Introducing Multiple Clustering Indexes

In this posting I’ll describe TokuDB’s multiple clustering index feature.  (This posting is by Zardosht.)

In general (not just for TokuDB) a clustered index or a clustering index is an index that stores the all of the data for the rows.  Quoting the MySQL 5.1 reference manual:

Accessing a row through the clustered index is fast because the row data is on the same page where the index search leads. If a table is large, the clustered index architecture often saves a disk I/O operation when compared to storage organizations that store row data using a different page from the index record.

Most storage engines allow at most one clustered index for each table. For example, MyISAM does not support clustered indexes at all, whereas InnoDB allows only the primary key be a clustered index.

In TokuDB, we have added functionality and grammar syntax to define multiple clustered indexes. As a result, users can get the performance advantages of clustered indexes for multiple indexes.

How to define multiple clustered indexes

To define a clustered index in TokuDB, simply add the key word “clustering” in front of any index that is to be created.  Here are some examples:

create table foo (a int, b int, clustering key (a)) engine=tokudb;
alter table foo add clustering index clstr_key(a);
create clustering index clstr_key on foo(a);

How clustering keys work

Like InnoDB, TokuDB clusters data with its primary key (if no primary key is defined, then TokuDB auto-generates a hidden one). The primary index maintains a copy of the entire row.  Each secondary index stores, for each row, the row’s secondary key and primary key.

A clustering index maintains a copy of the entire row, not just the primary key. As a result, when querying on a clustering key lookups in the primary index are always avoided.  A clustering index is a covering index for any query.  Another way to think of a clustering index is that it is a materialization of the table sorted in another order.

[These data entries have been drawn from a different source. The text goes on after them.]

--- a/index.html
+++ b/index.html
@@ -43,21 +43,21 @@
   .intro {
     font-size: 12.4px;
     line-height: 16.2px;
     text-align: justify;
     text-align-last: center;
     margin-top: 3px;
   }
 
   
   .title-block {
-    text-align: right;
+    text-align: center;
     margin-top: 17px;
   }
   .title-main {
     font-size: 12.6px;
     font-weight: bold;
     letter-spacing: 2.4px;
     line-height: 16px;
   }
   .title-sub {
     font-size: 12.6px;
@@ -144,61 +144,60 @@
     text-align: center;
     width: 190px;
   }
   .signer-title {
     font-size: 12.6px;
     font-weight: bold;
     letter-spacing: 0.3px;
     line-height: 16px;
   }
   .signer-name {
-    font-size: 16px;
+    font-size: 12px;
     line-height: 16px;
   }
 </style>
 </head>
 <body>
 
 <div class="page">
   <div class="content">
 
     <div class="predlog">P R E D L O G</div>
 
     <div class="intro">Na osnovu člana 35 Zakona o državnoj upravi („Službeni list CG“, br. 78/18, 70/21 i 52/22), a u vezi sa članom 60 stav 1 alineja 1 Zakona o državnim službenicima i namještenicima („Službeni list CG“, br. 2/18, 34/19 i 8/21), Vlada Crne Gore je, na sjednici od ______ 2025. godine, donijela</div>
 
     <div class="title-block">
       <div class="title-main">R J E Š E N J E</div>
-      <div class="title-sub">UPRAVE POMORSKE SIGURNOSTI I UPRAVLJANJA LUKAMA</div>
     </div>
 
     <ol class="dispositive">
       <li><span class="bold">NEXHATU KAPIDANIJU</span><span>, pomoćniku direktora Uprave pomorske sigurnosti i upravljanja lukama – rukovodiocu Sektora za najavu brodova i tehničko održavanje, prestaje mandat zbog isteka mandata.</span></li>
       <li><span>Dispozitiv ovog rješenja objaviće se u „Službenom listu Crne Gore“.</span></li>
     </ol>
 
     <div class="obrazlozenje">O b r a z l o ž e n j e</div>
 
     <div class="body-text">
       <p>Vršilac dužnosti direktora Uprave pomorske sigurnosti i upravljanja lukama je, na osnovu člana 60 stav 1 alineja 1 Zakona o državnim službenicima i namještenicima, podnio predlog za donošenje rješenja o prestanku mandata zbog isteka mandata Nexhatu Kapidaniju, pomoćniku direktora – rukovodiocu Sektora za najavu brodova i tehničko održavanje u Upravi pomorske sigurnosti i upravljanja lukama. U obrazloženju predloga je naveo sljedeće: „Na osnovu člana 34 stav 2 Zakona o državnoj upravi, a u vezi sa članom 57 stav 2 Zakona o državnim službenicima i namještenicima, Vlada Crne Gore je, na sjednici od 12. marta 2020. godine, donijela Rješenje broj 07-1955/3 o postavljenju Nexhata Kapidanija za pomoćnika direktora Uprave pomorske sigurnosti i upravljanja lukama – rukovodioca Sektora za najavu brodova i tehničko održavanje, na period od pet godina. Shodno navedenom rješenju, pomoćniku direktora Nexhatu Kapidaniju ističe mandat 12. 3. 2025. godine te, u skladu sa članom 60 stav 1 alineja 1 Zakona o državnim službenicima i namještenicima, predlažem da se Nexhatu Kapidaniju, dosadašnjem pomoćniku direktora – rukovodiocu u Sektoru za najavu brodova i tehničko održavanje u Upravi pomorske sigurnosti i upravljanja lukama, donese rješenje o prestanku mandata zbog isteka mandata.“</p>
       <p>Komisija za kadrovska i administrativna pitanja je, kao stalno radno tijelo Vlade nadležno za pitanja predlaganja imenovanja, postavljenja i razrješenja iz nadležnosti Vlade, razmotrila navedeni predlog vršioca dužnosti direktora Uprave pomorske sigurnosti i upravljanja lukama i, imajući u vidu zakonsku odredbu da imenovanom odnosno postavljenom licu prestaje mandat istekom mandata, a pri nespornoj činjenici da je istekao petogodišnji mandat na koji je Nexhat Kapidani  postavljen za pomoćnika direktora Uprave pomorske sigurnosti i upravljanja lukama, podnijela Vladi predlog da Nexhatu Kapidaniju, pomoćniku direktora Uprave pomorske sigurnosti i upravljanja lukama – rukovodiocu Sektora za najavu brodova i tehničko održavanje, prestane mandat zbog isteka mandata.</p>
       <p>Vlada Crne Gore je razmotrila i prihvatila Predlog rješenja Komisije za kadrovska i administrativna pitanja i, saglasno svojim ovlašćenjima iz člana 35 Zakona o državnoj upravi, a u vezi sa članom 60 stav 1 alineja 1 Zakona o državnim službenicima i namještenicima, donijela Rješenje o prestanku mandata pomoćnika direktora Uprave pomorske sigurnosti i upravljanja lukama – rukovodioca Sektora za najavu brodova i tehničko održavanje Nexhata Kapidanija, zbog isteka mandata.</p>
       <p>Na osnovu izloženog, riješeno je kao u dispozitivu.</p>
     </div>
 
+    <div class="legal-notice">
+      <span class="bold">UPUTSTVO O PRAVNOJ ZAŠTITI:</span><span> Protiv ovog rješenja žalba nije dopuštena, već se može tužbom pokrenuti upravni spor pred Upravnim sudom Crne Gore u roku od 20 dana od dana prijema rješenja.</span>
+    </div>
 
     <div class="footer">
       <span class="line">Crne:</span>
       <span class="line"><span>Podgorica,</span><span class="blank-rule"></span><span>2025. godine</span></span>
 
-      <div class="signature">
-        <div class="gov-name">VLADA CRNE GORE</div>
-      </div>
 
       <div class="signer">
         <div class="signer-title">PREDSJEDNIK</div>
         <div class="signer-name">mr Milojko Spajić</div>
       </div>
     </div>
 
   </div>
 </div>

An example using clustering keys

Suppose we had 40M rows in an iiBench table with this schema:

Create Table: CREATE TABLE `purchases_index` (
 `transactionid` bigint(20) NOT NULL AUTO_INCREMENT,
 `dateandtime` datetime DEFAULT NULL,
 `cashregisterid` int(11) NOT NULL,
 `customerid` int(11) NOT NULL,
 `productid` int(11) NOT NULL,
 `price` float NOT NULL
) ENGINE=TOKUDB AUTO_INCREMENT=40000001 DEFAULT CHARSET=latin1

Now suppose we wanted to perform the following queries in sequence:


  • Query 1:
    select sum(price) from purchases_index where customerid > 51 and customerid < 55;
      

    which scans more than 1200 rows.
  • Query 2:
    select * from purchases_index where customerid = 100;
      

    which returns 406 rows.
  • Query 3:
    select productid, dateandtime from purchases_index where customerid = 200 or customerid=300;
      

    which returns 820 rows.

Ideally, to perform the first query, we would want a covering index of (customerid, price) on the table.  To perform the third query, we would want a covering index of (customerid, productid, dateandtime). For the second query, a covering index would need to include all the fields.

With other storage engines, the common solution is to define a key on the field (customerid). Here are the results with TokuDB when using a key on customerid:

Query 1: 9.47 seconds
Query 2: 3.11 seconds
Query 3: 6.16 seconds

Here are the results with MyISAM when using a key on customerid:

Query 1: 2.66 seconds
Query 2: 0.91 seconds
Query 3: 1.78 seconds

Here are the results with TokuDB when using a clustering key on customerid:

Query 1: 0.14 seconds
Query 2: 0.06 seconds
Query 3: 0.20 seconds

As we can see, clustering indexes provide the same order of magnitude of performance as covering indexes, but for a broader range of queries.

A limitation of clustering keys

A clustering key cannot be defined to be unique.